An ongoing assessment of Syracuse University’s relationships with local organizations, the city of Syracuse government and other groups is intended to address different issues in the community by consolidating resources.

SU Chancellor Kent Syverud originally announced the community engagement initiative during his address to the campus community earlier this month. The initiative hopes to catalog all of the direct resources SU provides to different businesses, governments and organizations. Syverud tasked Vice President for Community Engagement Bea González and Vice Chancellor for Strategic Initiatives and Innovation Mike Haynie with overseeing the assessment and analyzing the economic impact of SU’s community relationships.

Haynie said there are “quite literally hundreds and hundreds” of relationships between the university, the Syracuse community, entities in central New York and other organizations and private sector partners.

He said that when Syverud used the word “relationships” during his speech, the chancellor was speaking broadly, referencing the university’s economic and financial relationships, but also other things such as SU’s engagement with organizations in Syracuse where students can get hands-on career training and experience.

“Where we’re at right now in the process is really simply trying to get our arms around the full scale and scope of the relationships that Syracuse University maintains,” Haynie said.



González said one of the issues she’s interested in addressing through the assessment in Syracuse is multigenerational poverty. She said she wants to make sure different groups working on the issue collaborate with each other, including SU professors and the Greater Syracuse HOPE initiative, a local anti-poverty coalition that is an extension of the United Way of Central New York.

González is one of the members of the Greater Syracuse HOPE initiative’s executive committee.

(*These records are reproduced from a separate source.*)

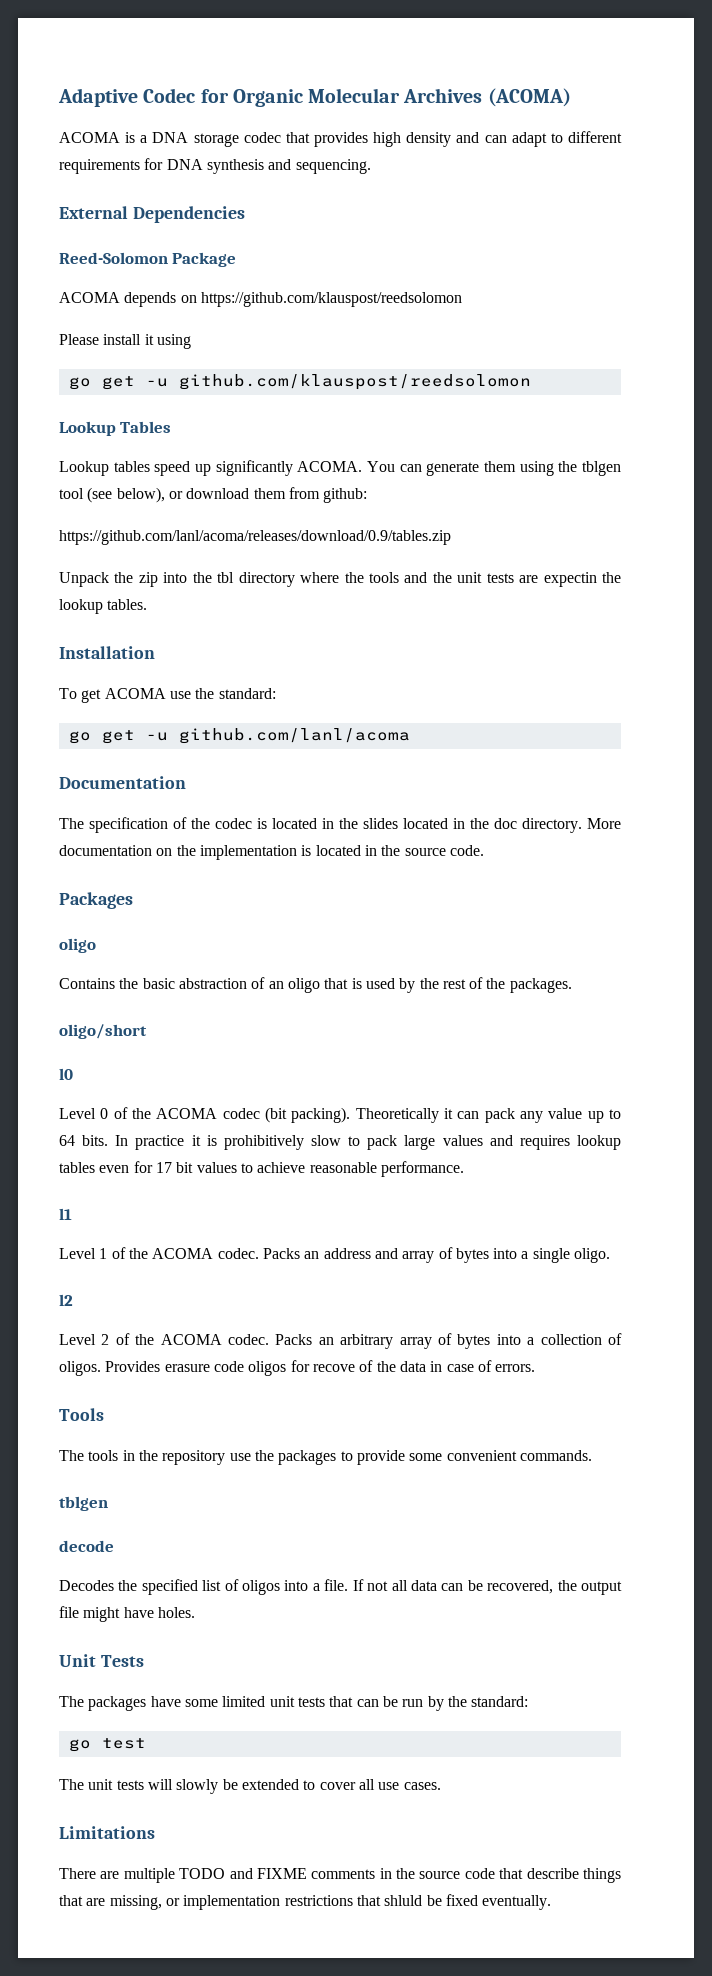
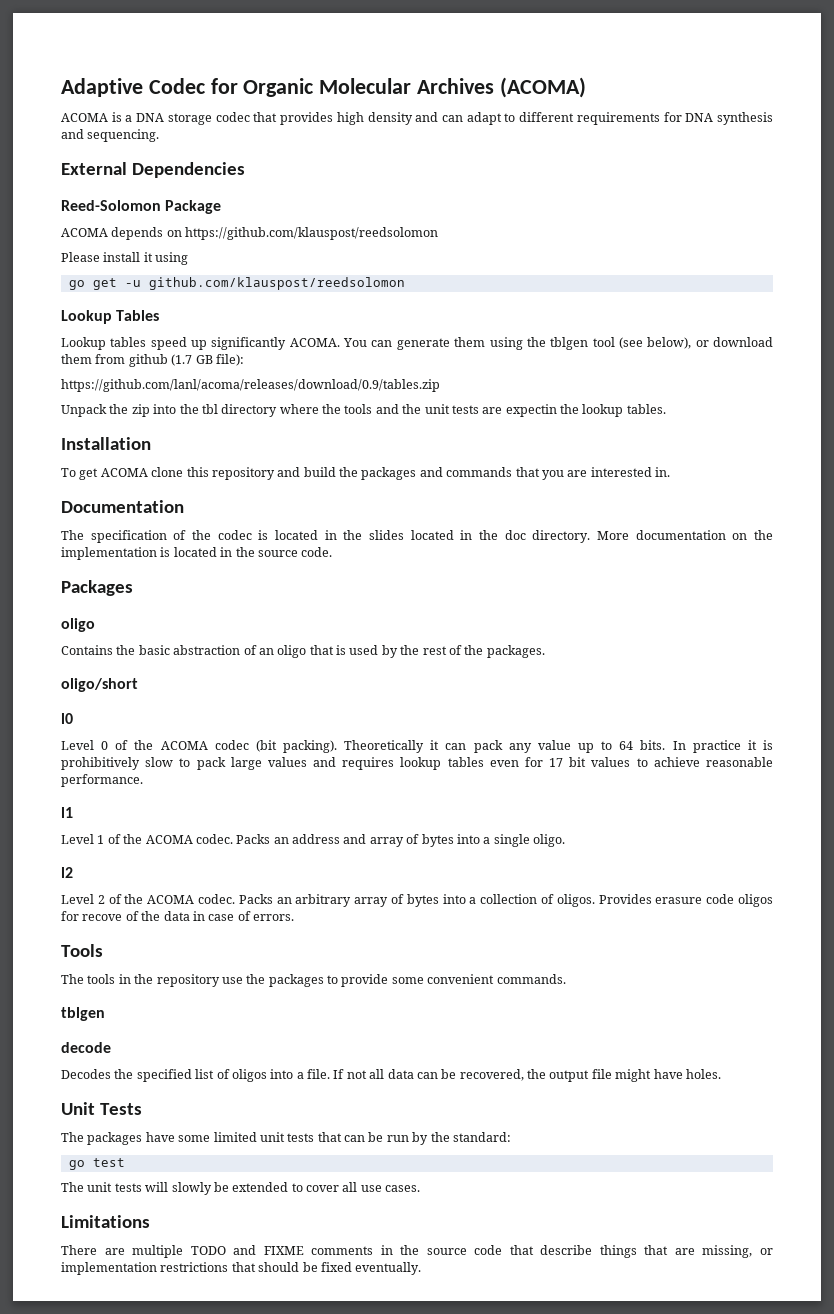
[323,488,368,503] github: -> [128,354,244,367] github (1.7 GB file):
[169,688,276,699] [68,728,410,744] use the standard: // go get -u github.com/lanl/acoma -> [151,467,670,480] clone this repository and build the packages and commands that you are interested in.
[384,1895,423,1906] shluld -> [258,1262,300,1272] should

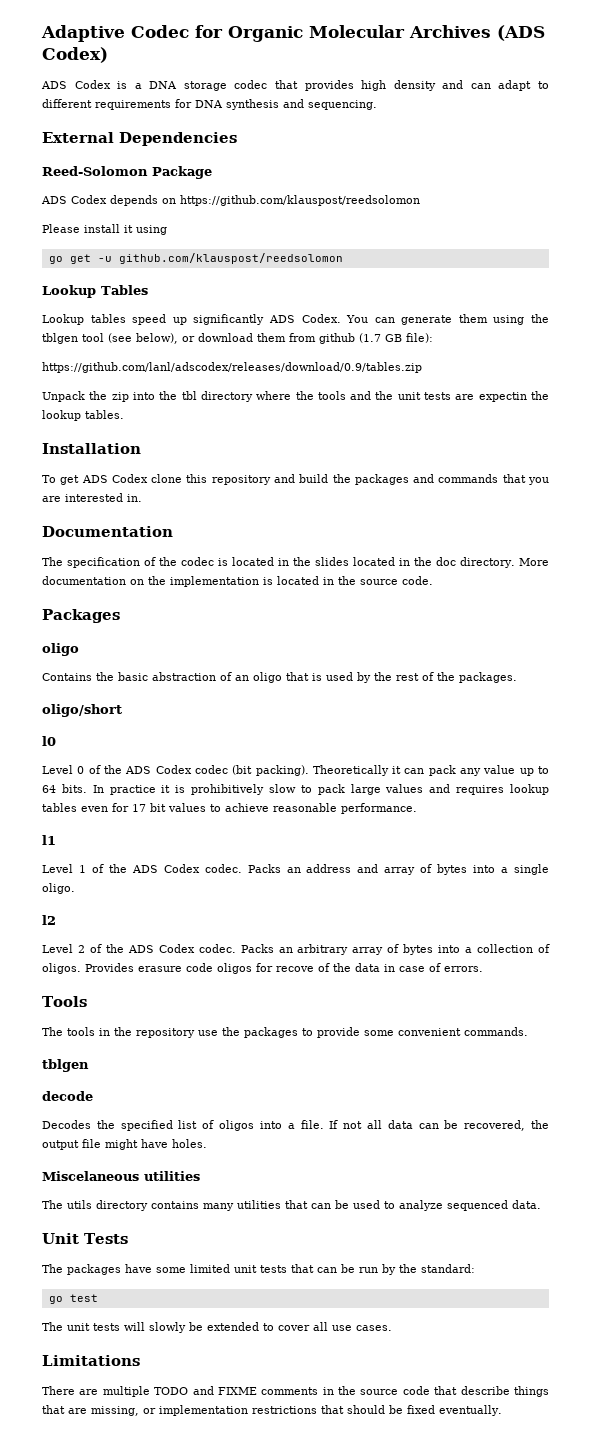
[499,77,586,98] [61,113,108,122] (ACOMA) // ACOMA -> [497,25,545,41] [42,47,108,63] [41,80,111,89] (ADS Codex) // ADS Codex
[61,228,108,237] ACOMA -> [41,195,107,204] ADS Codex
[289,338,340,347] ACOMA. -> [268,314,341,323] ADS Codex.
[61,379,440,392] https://github.com/lanl/acoma/releases/download/0.9/tables.zip -> [42,362,422,373] https://github.com/lanl/adscodex/releases/download/0.9/tables.zip
[100,468,148,477] ACOMA -> [81,474,148,483] ADS Codex
[160,741,208,750] ACOMA -> [125,765,192,774] ADS Codex
[145,835,193,844] ACOMA -> [131,864,200,873] ADS Codex
[147,895,195,904] ACOMA -> [127,944,195,953] ADS Codex
(721, 1074) none -> [42,1171,200,1181] [42,1200,541,1211] // Miscelaneous utilities // The utils directory contains many utilities that can be used to analyze sequenced data.

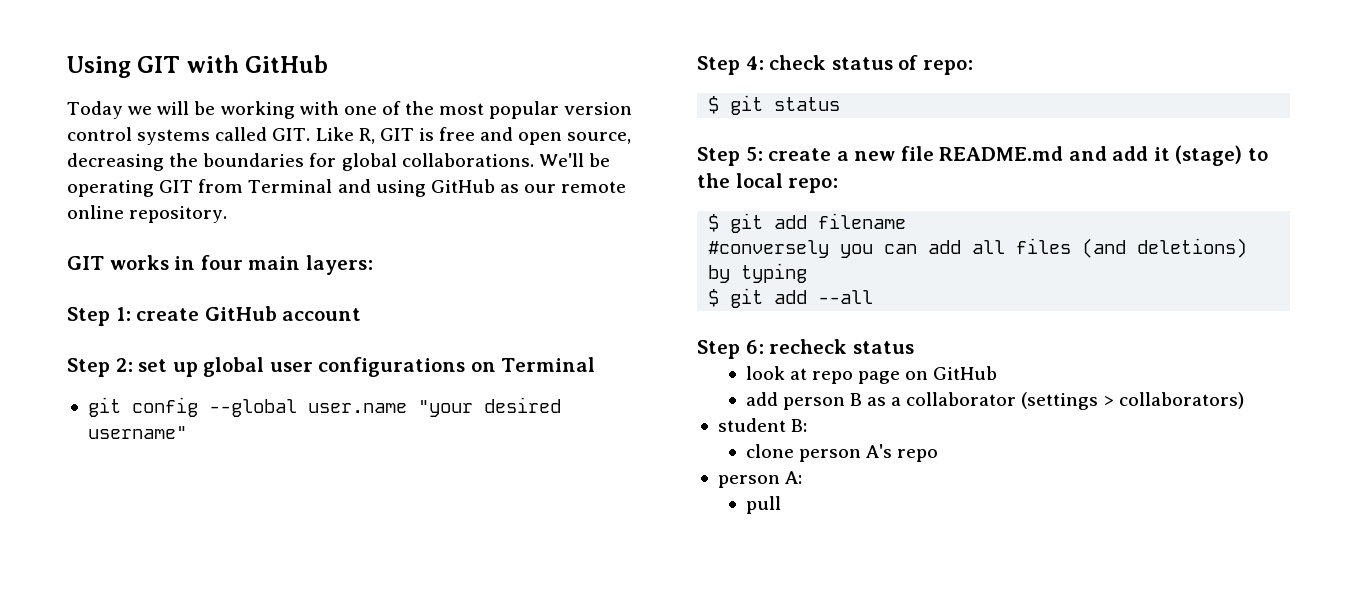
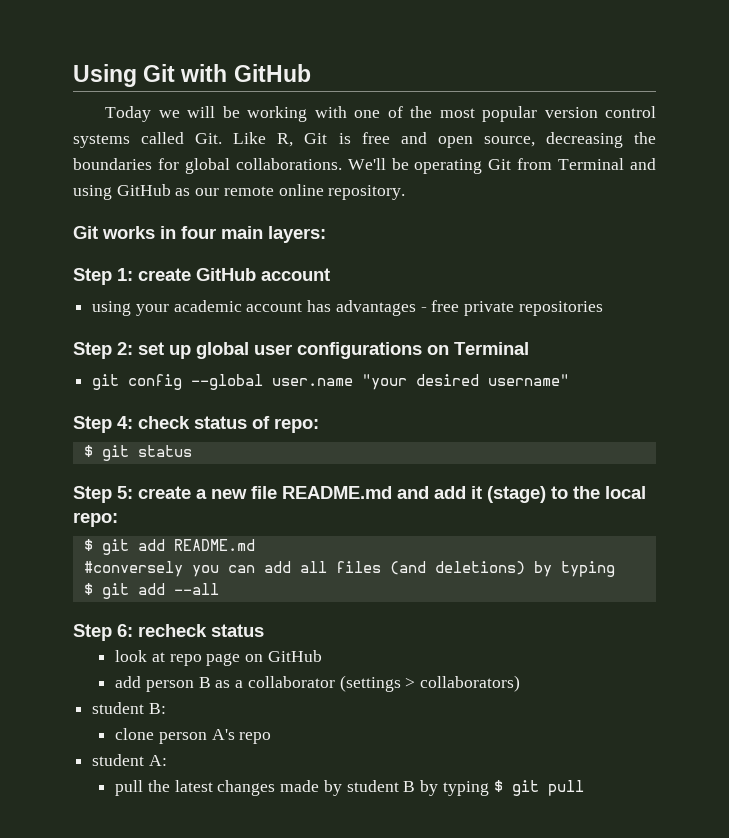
[137,56,181,73] GIT -> [143,64,176,82] Git
[272,128,311,141] GIT. -> [195,133,223,144] Git.
[379,128,414,141] GIT -> [304,133,328,144] Git
[159,180,194,193] GIT -> [488,159,512,170] Git
[67,256,104,270] GIT -> [73,226,98,239] Git
(362, 314) none -> [92,300,603,316] // using your academic account has advantages - free private repositories
[818,213,907,229] filename -> [173,539,255,551] README.md
[717,475,780,488] person -> [92,754,145,766] student
(781, 505) none -> [147,780,584,796] the latest changes made by student B by typing $ git pull

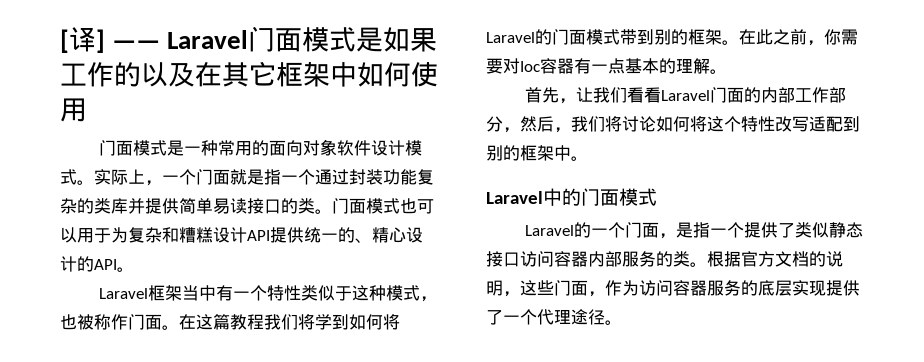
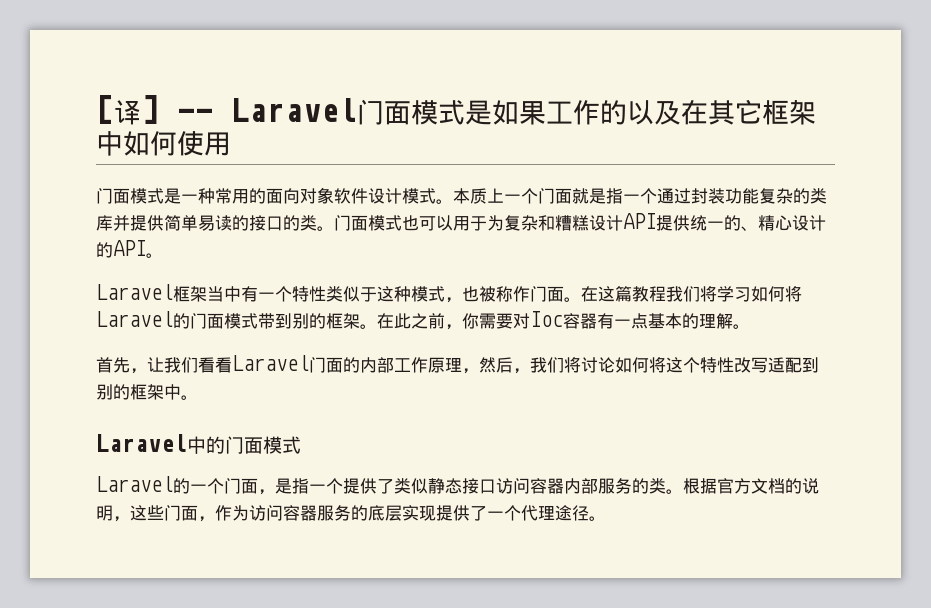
[94,169,162,186] 实际上， -> [453,188,504,204] 本质上
(247, 206) none -> [232,215,249,231] 的
[332,314,349,330] 到 -> [734,287,751,302] 习
[828,87,846,103] [486,116,503,132] 部分 -> [428,357,462,373] 原理

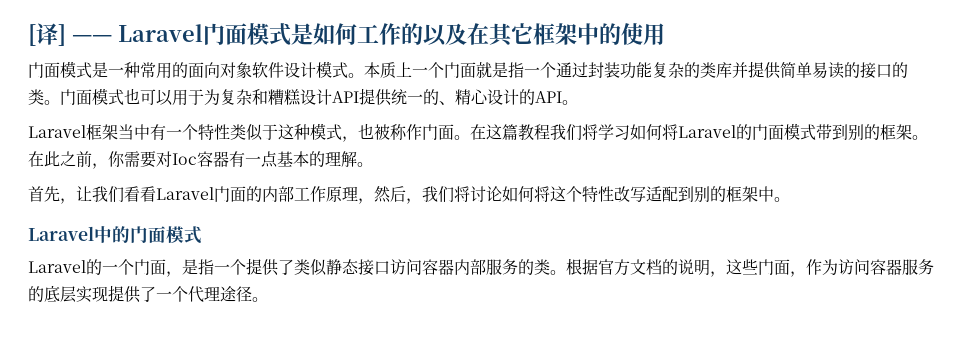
[519,101,546,125] 果 -> [335,23,357,45] 何
[123,131,177,156] 如何 -> [599,23,621,45] 的

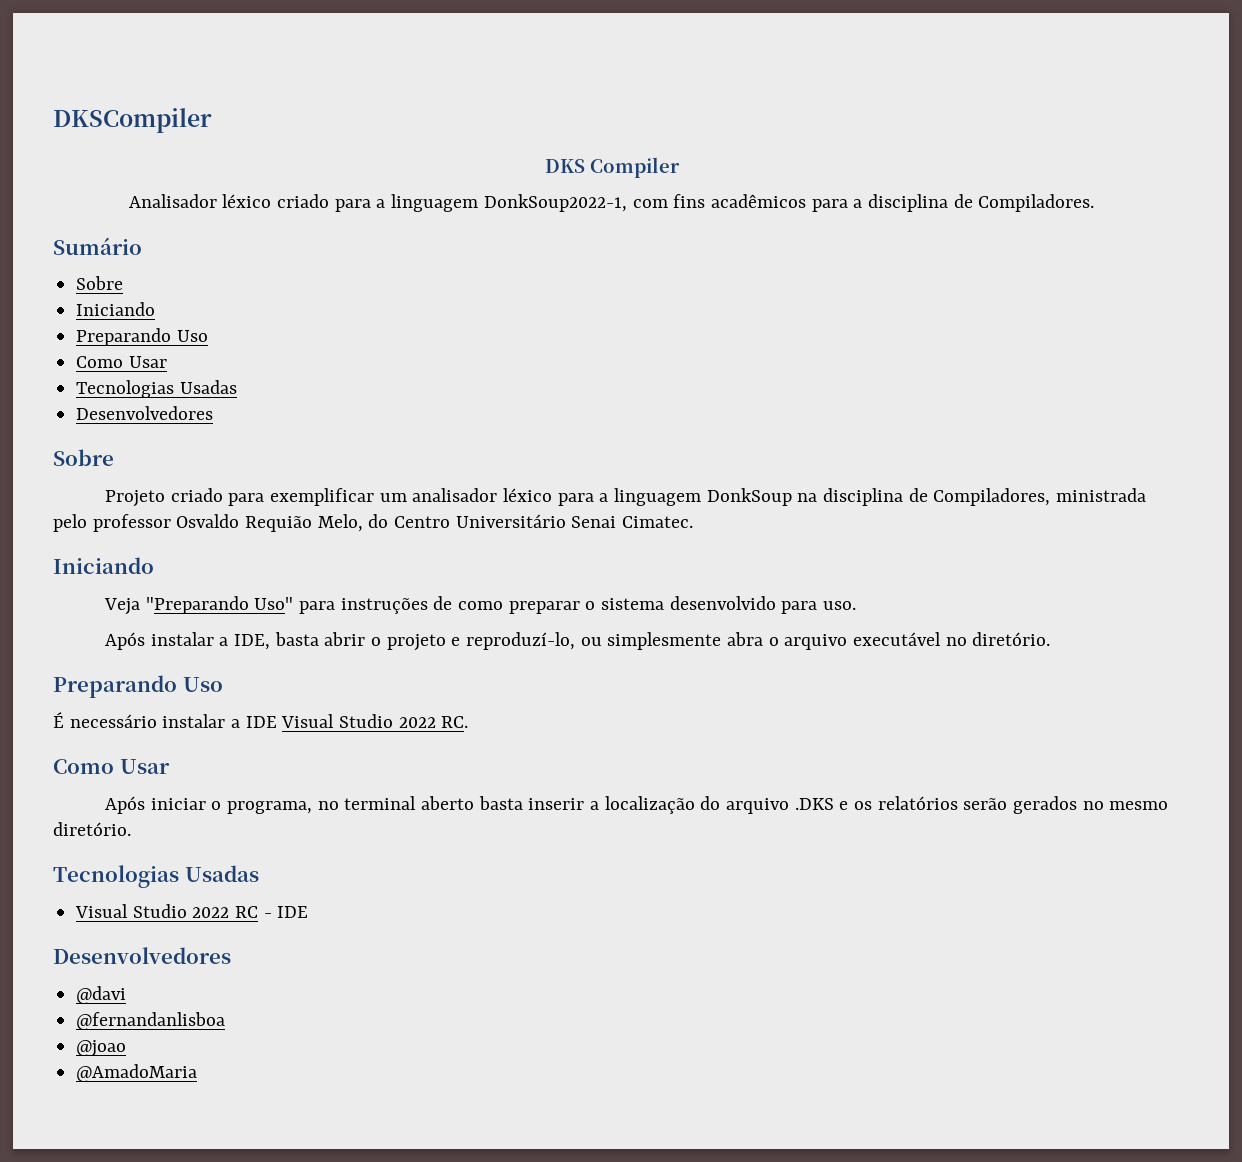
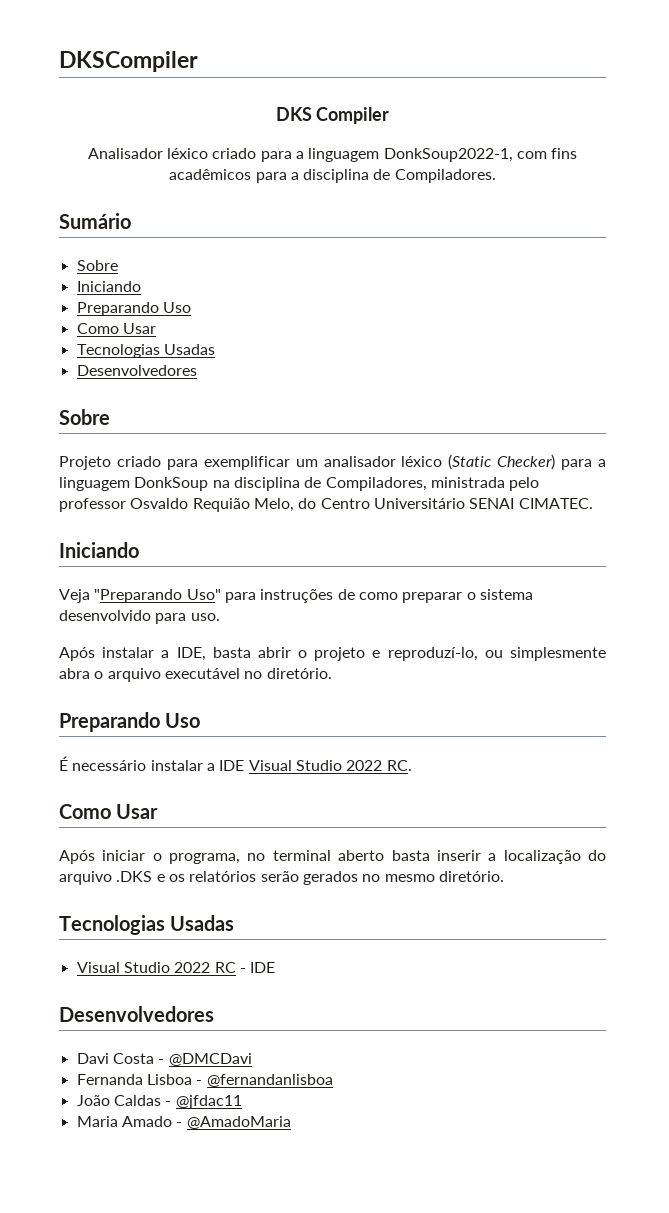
(552, 495) none -> [448,454,556,470] (Static Checker)
[571,516,694,528] Senai Cimatec. -> [469,498,593,509] SENAI CIMATEC.
[76,986,127,1004] [76,1012,226,1030] [76,1040,127,1057] @davi // @fernandanlisboa // @joao // -> [76,1053,252,1066] [76,1074,333,1087] [76,1095,242,1109] [76,1116,183,1127] Davi Costa - @DMCDavi // Fernanda Lisboa - @fernandanlisboa // João Caldas - @jfdac11 // Maria Amado -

She added, however, that the university is currently only in the stage of documenting all of its relationships with different groups in the area to form a baseline for the overall assessment.

Syverud expects a report on the assessment by May, Haynie said, as well as recommendations on how the university can construct a strategy to better interact with its partnerships.

“The university and the city are connected to each other by many things,” González said. “… And so my goal is to really create as much opportunity for both the community and the university to engage with each other.”

During his speech Syverud estimated SU’s partnerships provide community organizations with “many millions of dollars annually.”

Haynie said that estimation was reached in part by consulting the university’s services agreement with the city. In the services agreement, which was renewed last April, SU pledged to contribute about $7 million to the city over a five-year span.

Aside from the community engagement assessment, the two SU administrators are also tasked with overseeing an economic impact analysis.

The economic impact analysis, Haynie said, will be more straightforward than the community engagement assessment. The university will contract a firm to document the economic impact SU has on the region. Specifically, he said for example, the number of employees SU hires from the area, the wages workers are paid and the economic impact of SU athletics.

There are currently five different firms in the running to be hired for the analysis, Haynie said. Syverud said the analysis is scheduled to be released in June.

González said she will be focusing more on the community engagement assessment, rather than the economic analysis.

“We need to just find some baselines and understand kind of where we are to figure out where we’re going,” she said.